Carrying out these taskings effectively requires that Air Force equipment be rugged, technologically capable and suitably fitted to support the operational level commands of the Canadian Forces (CF); primarily Canada Command for operations in North America and Canadian Expeditionary Force Command for international operations. Maintaining interoperability with our Allies is also a key factor in the air assets we choose and operate. Our equipment acquisitions must not only satisfy today’s requirements, but be upgradable and adaptable to whatever challenges may come around the corner tomorrow, and well into the future.

Fleet Recapitalization
A relevant and interoperable military aircraft fleet is a key factor in determining world class, peer-nation status among NATO countries. In order to maintain the operational effectiveness necessary to carry out Air Force missions, the ongoing recapitalization of our aircraft fleet is absolutely critical. We are currently recapitalizing Air Force equipment at an almost unprecedented level to bring the average age of our aircraft down and achieve a balance of capable, modern, relevant and interoperable equipment. The average age of our ­aircraft is now 25 years. While older aircraft remain operationally functional, safe, and effective to fly, they provide challenges with serviceability and technological relevance. The acquisition of new aircraft will continue to bring the average age of the fleet down and reaffirm the position of Canada’s Air Force as a cutting edge, responsive and highly effective military organization. This article outlines some of the projects the Air Force is looking at.

Next Generation Fighters
Canada’s fleet of CF18 Hornet fighter aircraft went into service between 1982 and 1988. In 2001, the Air Force launched an eight-year, two-phase initiative called the Incremental Modernization Project (IMP) that made significant upgrades to the ­Hornets’ radio, avionics and weapons systems, as well as to the structural integrity of the fuselage, wings and tail sections.

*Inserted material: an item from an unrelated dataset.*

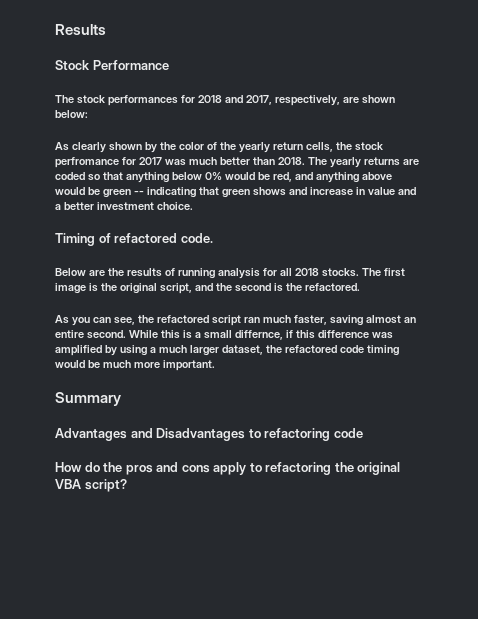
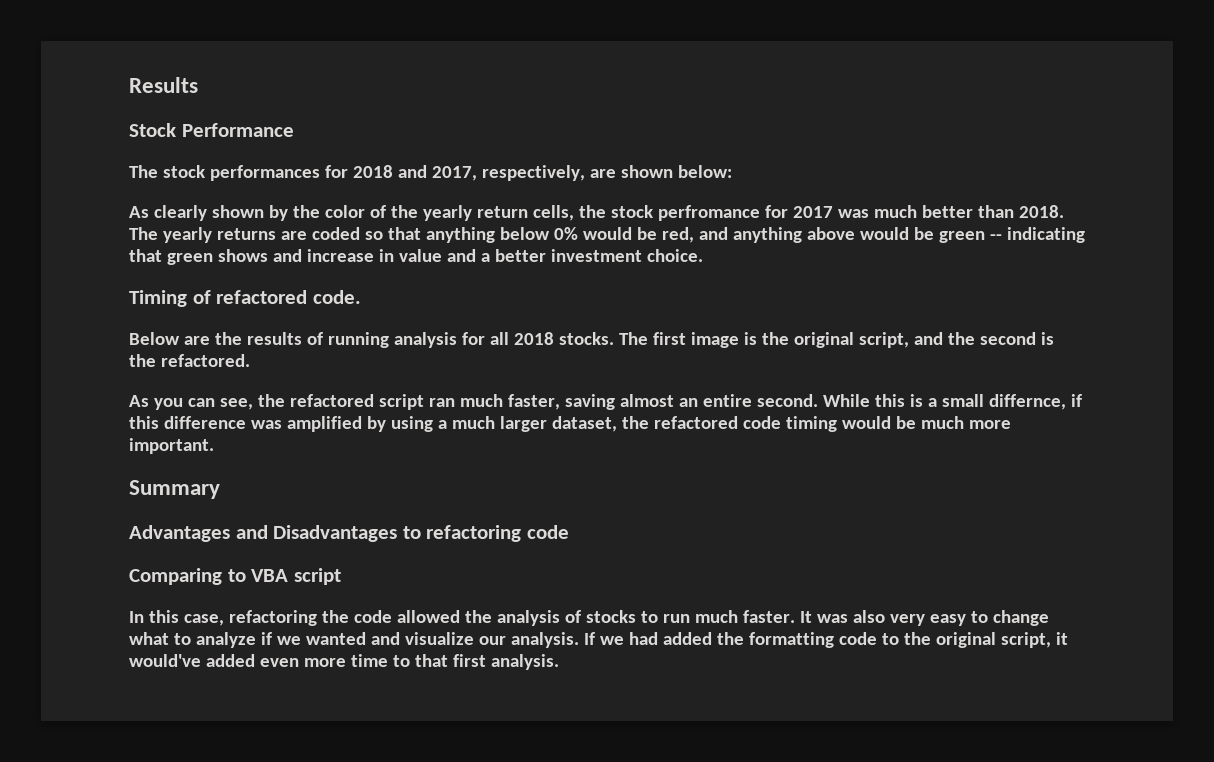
[55,462,401,475] [55,479,127,492] How do the pros and cons apply to refactoring the original VBA script? -> [129,568,341,585] [129,610,1049,626] [129,632,1068,648] [129,654,559,670] Comparing to VBA script // In this case, refactoring the code allowed the analysis of stocks to run much faster. It was also very easy to change what to analyze if we wanted and visualize our analysis. If we had added the formatting code to the original script, it would've added even more time to that first analysis.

This modernization program will ensure that Canada has a state-of-the-art CF18 fighter force that is completely interoperable with our NATO allies and will remain effective and operationally viable until at least 2017.

We are now planning for the “next ­generation fighter” to replace the CF18 Hornet. The Air Force has created the Next Generation Fighter Capability Office to begin looking for a viable fighter option to meet Canada’s needs when the Hornet reaches its estimated life expectancy (ELE) towards the end of the next decade.

The procurement strategy for our next fighter is in development – our target date to have Canada’s new fighter platform in place is 2017. We are engaged in discussion and ­planning with the U.S. Joint Strike Fighter program for the purposes of industrial cooperation and information sharing.


A CF18 from 441 Tactical Fighter Squadron takes off from 4 Wing Cold Lake, Alberta. CF Photo: WO Serge Peters

Aurora Upgrade Program
Canada’s strategic maritime surveillance aircraft, the CP140 Aurora, was originally designed for anti-submarine warfare (ASW) and the current fleet has been in operation since 1980. It is a multi-purpose aircraft with a 17-hour endurance and a range of more than 9000 kilometres – or 5000 nautical miles – without refuelling. Besides being able to detect and destroy the latest generation of stealth submarines it is also ideal for an evolving variety of operations. These range from searching out illegal fishing, immigration, drug trafficking and polluting activity along the coastline to detecting violations of Canadian territorial sovereignty above and below the ocean’s surface. With its air-droppable survival pods, the CP140 can also perform search and rescue (SAR) duties.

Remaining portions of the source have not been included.